*SOURCE MATERIAL:*
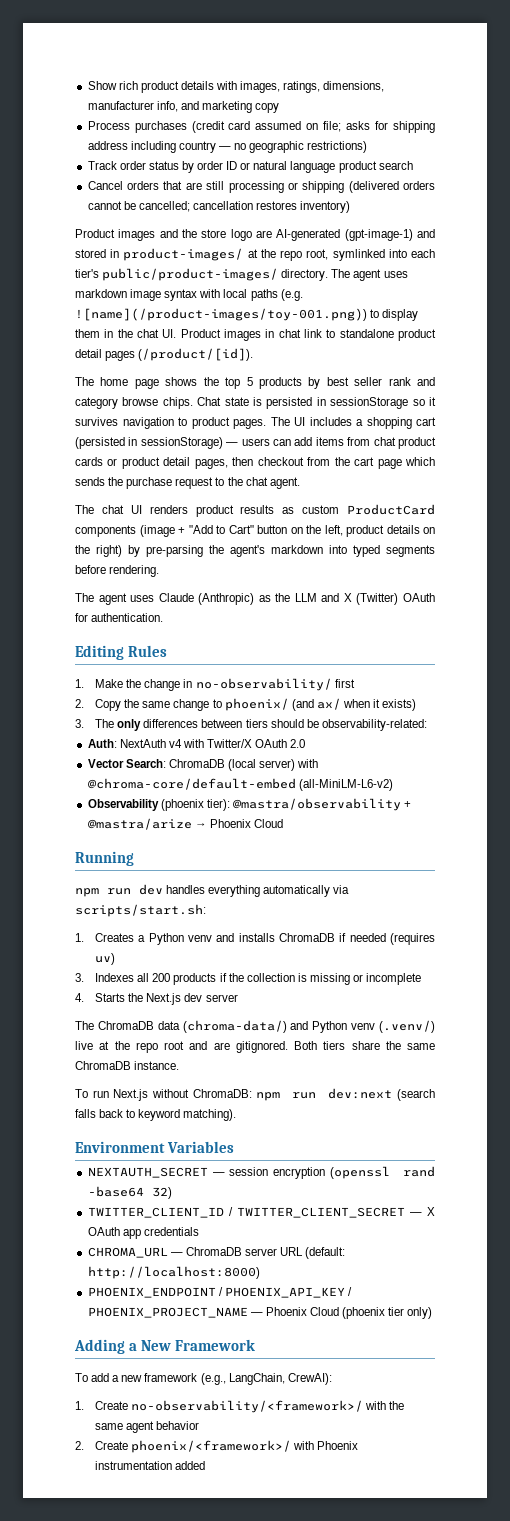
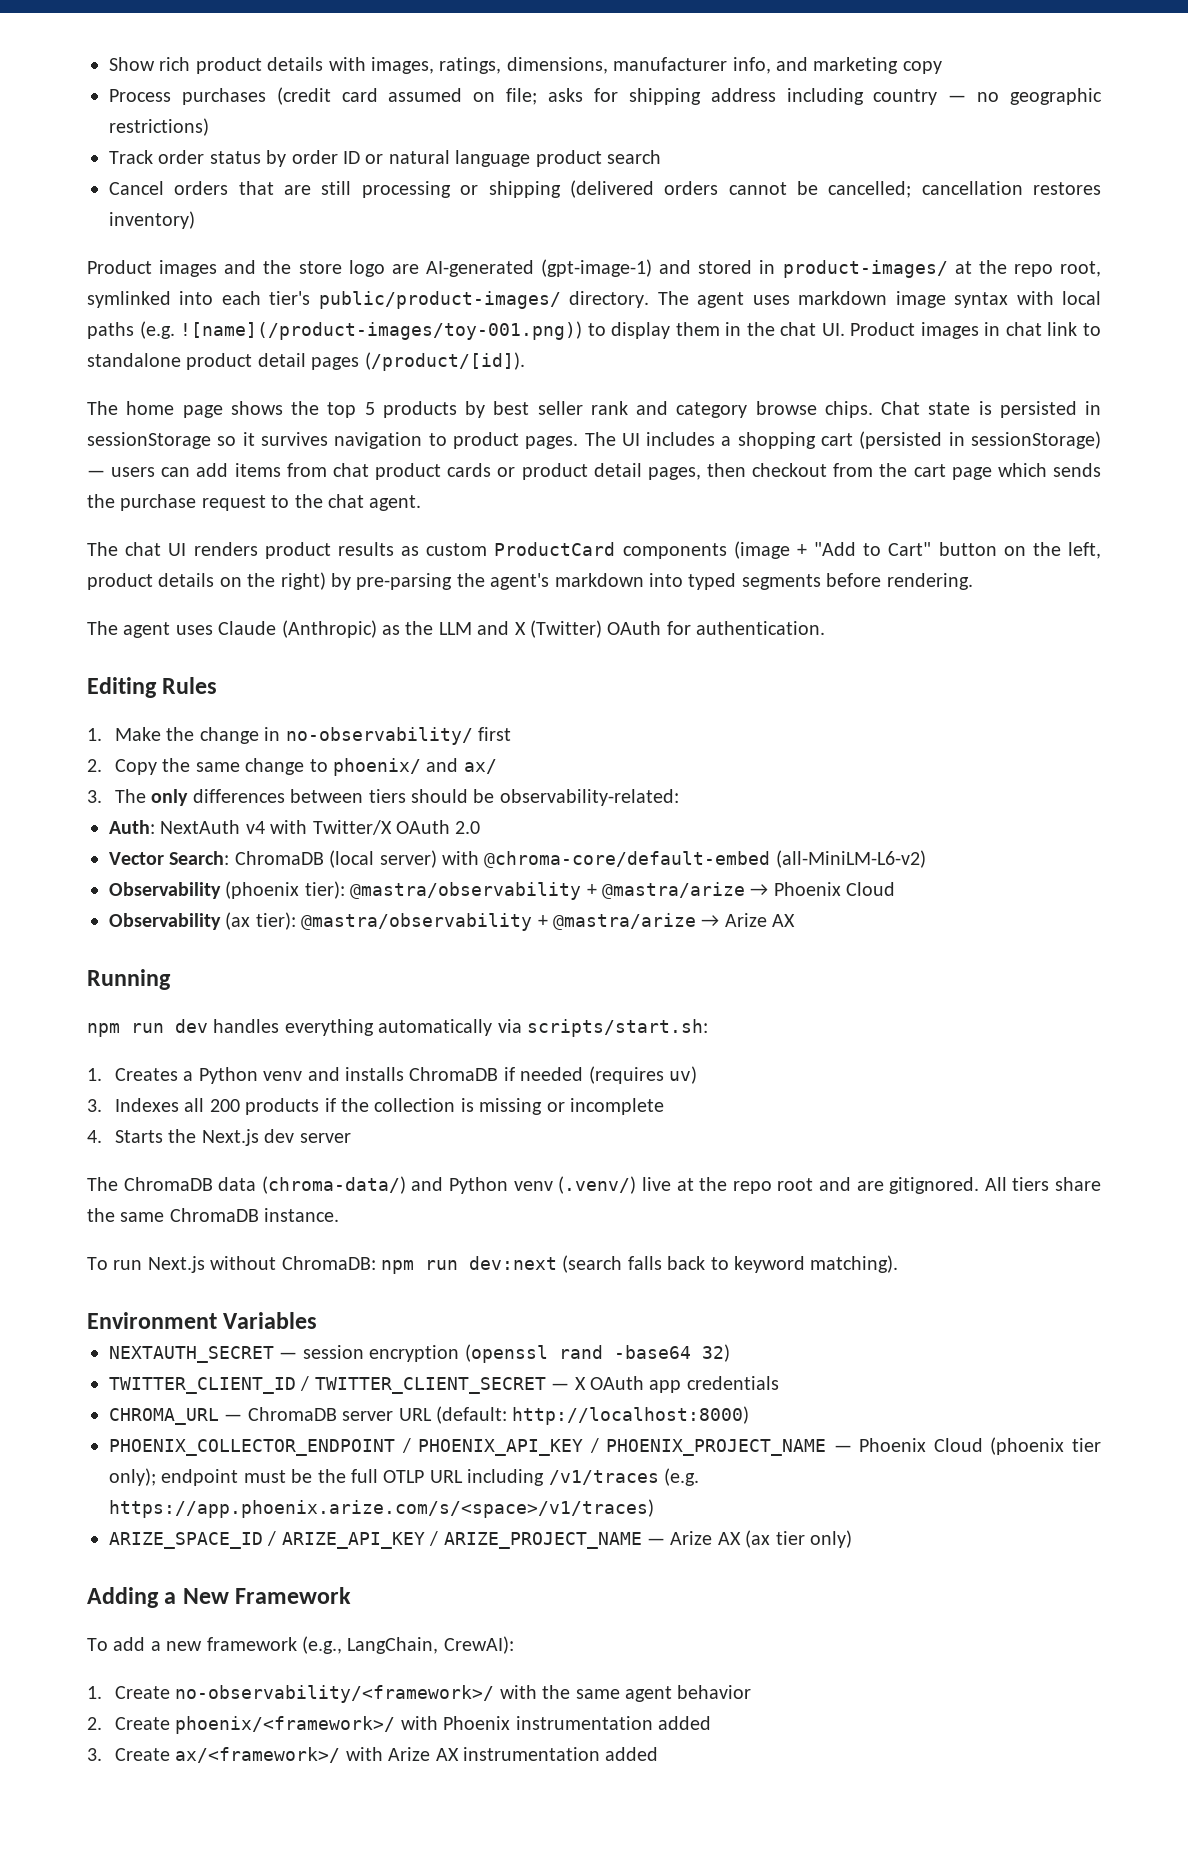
- 2. Copy the same change to phoenix/ (and ax/ when it exists)
+ 2. Copy the same change to phoenix/ and ax/
+ Observability (ax tier): @mastra/observability + @mastra/arize → Arize AX
- Both tiers share the same ChromaDB instance.
+ All tiers share the same ChromaDB instance.
- PHOENIX_ENDPOINT / PHOENIX_API_KEY / PHOENIX_PROJECT_NAME — Phoenix Cloud (phoenix tier only)
+ PHOENIX_COLLECTOR_ENDPOINT / PHOENIX_API_KEY / PHOENIX_PROJECT_NAME — Phoenix Cloud (phoenix tier only); endpoint must be the full OTLP URL including /v1/traces (e.g. https://app.phoenix.arize.com/s/<space>/v1/traces)
+ ARIZE_SPACE_ID / ARIZE_API_KEY / ARIZE_PROJECT_NAME — Arize AX (ax tier only)
+ 3. Create ax/<framework>/ with Arize AX instrumentation added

*YOUR OBJECTIVE:*
Omit every picture, and otherwise quote the entries exactly.

*COMPLETED EXERCISE:*
- 2. Copy the same change to phoenix/ (and ax/ when it exists)
+ 2. Copy the same change to phoenix/ and ax/
+ Observability (ax tier): @mastra/observability + @mastra/arize → Arize AX
- Both tiers share the same ChromaDB instance.
+ All tiers share the same ChromaDB instance.
- PHOENIX_ENDPOINT / PHOENIX_API_KEY / PHOENIX_PROJECT_NAME — Phoenix Cloud (phoenix tier only)
+ PHOENIX_COLLECTOR_ENDPOINT / PHOENIX_API_KEY / PHOENIX_PROJECT_NAME — Phoenix Cloud (phoenix tier only); endpoint must be the full OTLP URL including /v1/traces (e.g. https://app.phoenix.arize.com/s/<space>/v1/traces)
+ ARIZE_SPACE_ID / ARIZE_API_KEY / ARIZE_PROJECT_NAME — Arize AX (ax tier only)
+ 3. Create ax/<framework>/ with Arize AX instrumentation added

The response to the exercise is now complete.